It was a dark Monday morning when I laced up my shoes and drove to the gym, all the while dreading my workout. My eyes started to droop as I walked up the staircase, and I stopped in my tracks. I couldn't get through this. I drove all the way back, the back of my eyes stinging, and burst into tears as soon as I was alone.
This had been happening for a few days now, and I had convinced myself that I was just going through the average workout slump. I had gotten used to the tears, the depression, that feeling of absolute failure that weighed me down throughout my day. Every morning, I would either slog through a routine or cry because I couldn't get through it. I knew that something was wrong, but I was too scared to make a change. Fitness was my life, my identity. Without the gym, I didn't know who I was, and that frightened me. And so I kept up with it. Eventually, the depression started to infiltrate my performance at work. I started to binge-eat, and the kilos slowly crept back on. I was miserable.
After a few weeks of this routine, I woke up one day and was immediately hit by that usual wave of dread. There was nothing special about that morning, nothing to indicate that it would be a life-changing moment, but I got up and went straight into the shower instead of lacing up my shoes. My workout outfit stared at me, judging me for not pulling it together. I studiously ignored it. When I finally reached my office an hour earlier than I normally would, I burst into tears. But this time, I was smiling through it. I did that the next day, and the next, until it became easier. I had finally managed to break my toxic relationship with the gym.
From there on, I had no idea where to go. I knew that health was definitely going to be a major part of my life, and so, I turned to an aspect of fitness I had previously ignored: food.
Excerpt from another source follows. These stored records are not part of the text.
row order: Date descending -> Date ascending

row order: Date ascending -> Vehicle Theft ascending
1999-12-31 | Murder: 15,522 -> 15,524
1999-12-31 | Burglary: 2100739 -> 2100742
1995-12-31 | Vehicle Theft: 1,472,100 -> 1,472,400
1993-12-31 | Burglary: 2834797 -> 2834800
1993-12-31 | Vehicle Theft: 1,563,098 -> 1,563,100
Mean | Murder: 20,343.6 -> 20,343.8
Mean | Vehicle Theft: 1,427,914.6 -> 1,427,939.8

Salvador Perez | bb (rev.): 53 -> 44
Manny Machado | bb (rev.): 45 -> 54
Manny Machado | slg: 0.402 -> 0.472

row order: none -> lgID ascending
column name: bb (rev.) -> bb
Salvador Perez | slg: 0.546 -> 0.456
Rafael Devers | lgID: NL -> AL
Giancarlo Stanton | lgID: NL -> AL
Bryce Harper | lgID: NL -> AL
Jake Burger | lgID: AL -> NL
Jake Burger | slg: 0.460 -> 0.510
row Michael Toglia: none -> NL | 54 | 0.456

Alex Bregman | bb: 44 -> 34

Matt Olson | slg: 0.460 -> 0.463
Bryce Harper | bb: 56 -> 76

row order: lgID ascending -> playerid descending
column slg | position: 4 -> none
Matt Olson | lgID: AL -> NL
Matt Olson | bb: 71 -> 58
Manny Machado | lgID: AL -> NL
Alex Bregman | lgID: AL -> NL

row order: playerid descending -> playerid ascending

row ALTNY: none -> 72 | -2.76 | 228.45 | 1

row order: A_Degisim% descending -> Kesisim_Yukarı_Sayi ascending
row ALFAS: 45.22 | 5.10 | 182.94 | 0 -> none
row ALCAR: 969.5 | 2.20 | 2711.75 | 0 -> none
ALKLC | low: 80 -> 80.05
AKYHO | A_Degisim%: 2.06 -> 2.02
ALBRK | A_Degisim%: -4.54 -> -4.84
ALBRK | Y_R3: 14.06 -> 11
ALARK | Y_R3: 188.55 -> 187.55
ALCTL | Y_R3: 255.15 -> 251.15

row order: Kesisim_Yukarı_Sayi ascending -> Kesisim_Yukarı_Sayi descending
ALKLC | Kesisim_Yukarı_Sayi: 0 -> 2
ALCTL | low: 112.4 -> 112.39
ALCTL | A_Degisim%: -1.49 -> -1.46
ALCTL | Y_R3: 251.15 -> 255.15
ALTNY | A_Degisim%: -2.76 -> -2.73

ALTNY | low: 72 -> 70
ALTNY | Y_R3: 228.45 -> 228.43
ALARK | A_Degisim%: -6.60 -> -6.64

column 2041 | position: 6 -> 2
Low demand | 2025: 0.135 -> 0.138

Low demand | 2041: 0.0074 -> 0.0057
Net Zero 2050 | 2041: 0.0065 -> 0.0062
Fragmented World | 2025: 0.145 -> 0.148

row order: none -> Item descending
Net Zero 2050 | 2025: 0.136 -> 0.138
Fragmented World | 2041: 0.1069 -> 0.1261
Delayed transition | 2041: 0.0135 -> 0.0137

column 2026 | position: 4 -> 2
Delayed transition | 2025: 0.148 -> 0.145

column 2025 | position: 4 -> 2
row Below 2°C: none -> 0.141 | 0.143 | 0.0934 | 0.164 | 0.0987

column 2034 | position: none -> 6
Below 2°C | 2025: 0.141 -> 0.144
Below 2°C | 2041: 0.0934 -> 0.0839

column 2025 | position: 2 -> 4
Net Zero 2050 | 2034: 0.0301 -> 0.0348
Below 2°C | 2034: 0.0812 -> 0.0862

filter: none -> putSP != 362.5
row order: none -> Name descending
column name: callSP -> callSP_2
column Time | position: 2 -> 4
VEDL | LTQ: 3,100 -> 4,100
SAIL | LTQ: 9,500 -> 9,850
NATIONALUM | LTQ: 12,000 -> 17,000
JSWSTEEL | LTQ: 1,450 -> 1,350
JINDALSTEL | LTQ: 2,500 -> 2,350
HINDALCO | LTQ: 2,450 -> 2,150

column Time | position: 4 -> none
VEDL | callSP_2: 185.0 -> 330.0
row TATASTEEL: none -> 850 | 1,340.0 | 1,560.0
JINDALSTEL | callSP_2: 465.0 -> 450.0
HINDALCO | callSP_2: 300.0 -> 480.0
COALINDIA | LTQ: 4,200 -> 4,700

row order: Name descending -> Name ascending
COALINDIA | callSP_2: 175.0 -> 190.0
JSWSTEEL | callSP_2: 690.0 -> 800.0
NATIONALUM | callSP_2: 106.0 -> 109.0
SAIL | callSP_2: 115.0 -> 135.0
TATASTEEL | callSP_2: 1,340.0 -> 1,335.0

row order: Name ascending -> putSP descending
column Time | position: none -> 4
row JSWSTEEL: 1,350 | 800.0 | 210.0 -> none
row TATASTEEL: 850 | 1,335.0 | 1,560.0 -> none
I ramped up my eating habits and started to spend more time with myself in the kitchen, experimenting with new recipes. I quickly discovered that I loved cooking, and I started to look forward to making my own meals each day.
I can't guarantee that I will never go back to the gym, but for now, I am happy where I am, rediscovering the simple joy of being able to move my body on my own terms.
I kept moving
Giving up the gym didn't mean I became completely sedentary. In fact, without the pressure of those numbers weighing down on me, I became even more active than I previously was. I went for long walks each day along the beach. Weekend swims became a regular part of my life. I started to experiment with all those options I had ignored before: hiking, cycling, dancing, and rock climbing were just a few on my list. The possibilities were endless. If someone had told me that I would become a hiker a year ago, I would have called them crazy. Today, I am in love.
I strengthened my relationships
Once I cut my toxic relationship with the gym, other relationships began to improve. Without all that time I spent dreading my workout, I could reach out to people I hadn't had time for before. I was noticeably less touchy and stopped snapping at everyone. I found a new community through swimming classes and hiking.
I lost weight
The biggest surprise to me through this journey was the change in my body. I had been resigned to the fact that I would probably gain back a few pounds or lose all my hard-earned muscle. But to my surprise, I not only LOST weight, I lost fat. Those layers of flab around my midsection that hours of weights and treadmills hadn't been able to incinerate were finally gone, with almost no conscious effort on my side. My legs and arms were noticeably leaner, and my waistline was finally coming in. Without all the rigorous high-intensity cardio, my curves also started to fill out.
I changed my mindset
Throughout my journey, the biggest change I've seen is in my mind. I am happier than I've ever been before in my life. I've switched my mindset from the number of calories I burned today or how heavy I could squat to how I actually FEEL on the inside. I've started to meditate daily and practice gratitude. Yoga has become an essential part of my life I didn't know I was missing.
Last week, I moved into an apartment and impulsively decided to visit the gym there. The trainer saw me looking around and asked if I needed any help. I smiled and shook my head, heading back out. In a way, this was closure, and I felt liberated from all the stress, the pressure, the tears. I'm not trying to imply that the gym isn't the right place to maintain an active lifestyle; it definitely can be. But for me, it simply didn't fit. I can't guarantee that I will never go back to the gym, but for now, I am happy where I am, rediscovering the simple joy of being able to move my body on my own terms. I couldn't be more grateful for this life.